LISTED RECORDS START

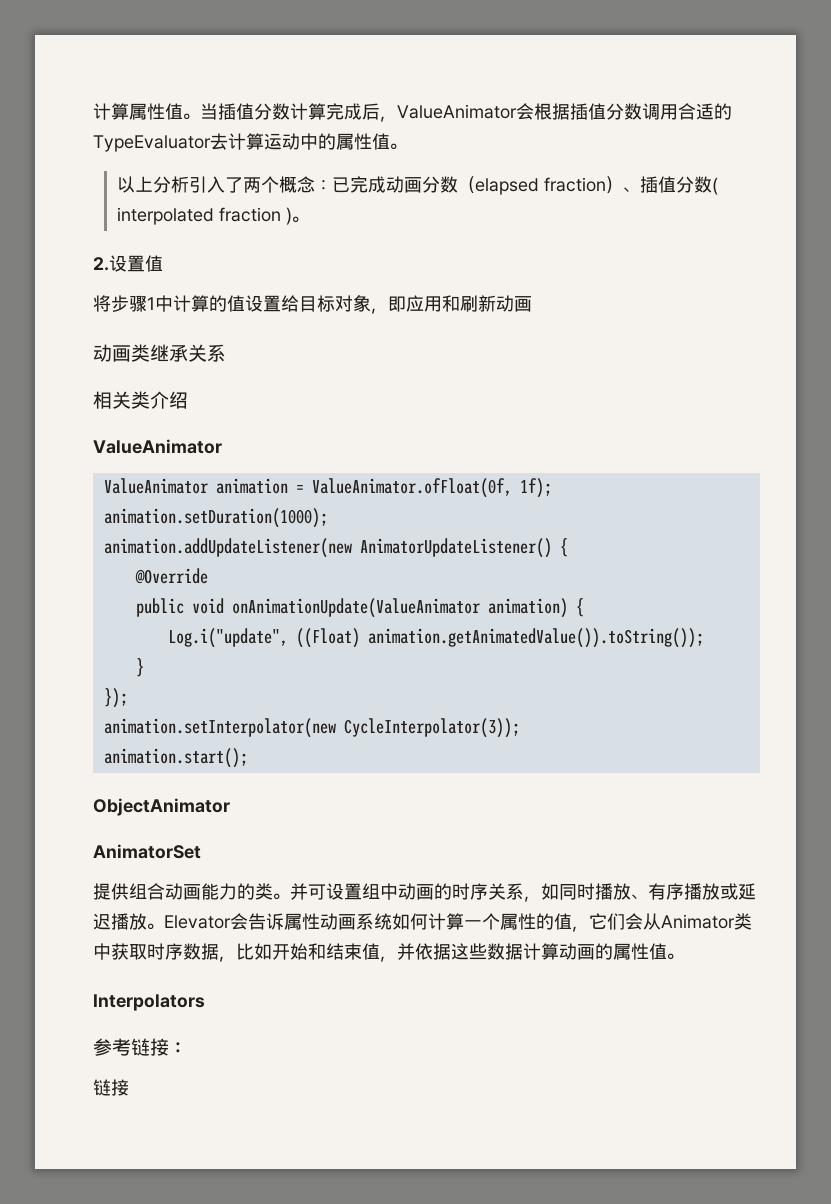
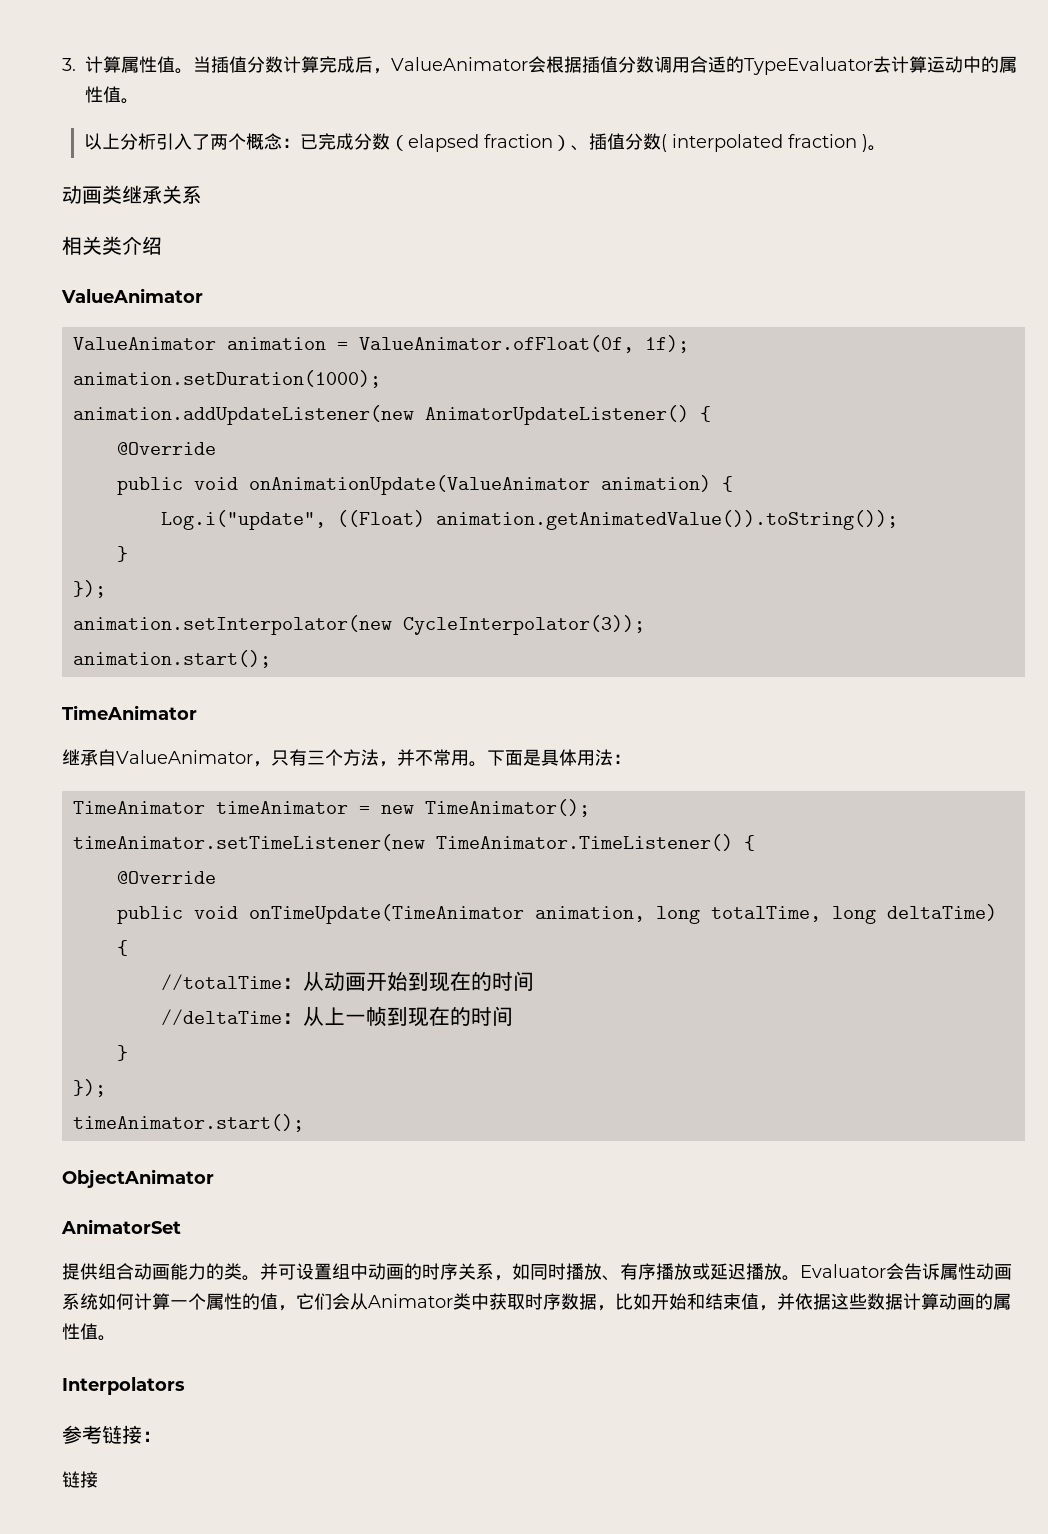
(93, 111) none -> [62,58,76,71] 3.
[385,176,422,193] 动画 -> (354, 141) none
[93,255,163,272] [93,295,532,314] // 2.设置值 // 将步骤1中计算的值设置给目标对象，即应用和刷新动画 -> (886, 148) none
(248, 758) none -> [62,705,197,720] [62,749,631,767] [72,799,590,817] [72,834,755,851] [116,871,216,884] [116,904,997,924] [116,940,128,956] [160,971,534,992] [160,1006,513,1027] [116,1045,128,1061] [72,1079,106,1097] [72,1114,304,1132] // TimeAnimator // 继承自ValueAnimator，只有三个方法，并不常用。下面是具体用法： // TimeAnimator timeAnimator = new TimeAnimator(); // timeAnimator.setTimeListener(new TimeAnimator.TimeListener() { // @Override // public void onTimeUpdate(TimeAnimator animation, long totalTime, long deltaTime) { // //totalTime：从动画开始到现在的时间 // //deltaTime：从上一帧到现在的时间 // } // }); // timeAnimator.start();
[164,915,231,929] Elevator -> [800,1264,886,1278] Evaluator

LISTED RECORDS END

Set down the entries shown above once more, exactly as they read, but without pictures.

▶ _EXERCISE OUTPUT_
(93, 111) none -> [62,58,76,71] 3.
[385,176,422,193] 动画 -> (354, 141) none
[93,255,163,272] [93,295,532,314] // 2.设置值 // 将步骤1中计算的值设置给目标对象，即应用和刷新动画 -> (886, 148) none
(248, 758) none -> [62,705,197,720] [62,749,631,767] [72,799,590,817] [72,834,755,851] [116,871,216,884] [116,904,997,924] [116,940,128,956] [160,971,534,992] [160,1006,513,1027] [116,1045,128,1061] [72,1079,106,1097] [72,1114,304,1132] // TimeAnimator // 继承自ValueAnimator，只有三个方法，并不常用。下面是具体用法： // TimeAnimator timeAnimator = new TimeAnimator(); // timeAnimator.setTimeListener(new TimeAnimator.TimeListener() { // @Override // public void onTimeUpdate(TimeAnimator animation, long totalTime, long deltaTime) { // //totalTime：从动画开始到现在的时间 // //deltaTime：从上一帧到现在的时间 // } // }); // timeAnimator.start();
[164,915,231,929] Elevator -> [800,1264,886,1278] Evaluator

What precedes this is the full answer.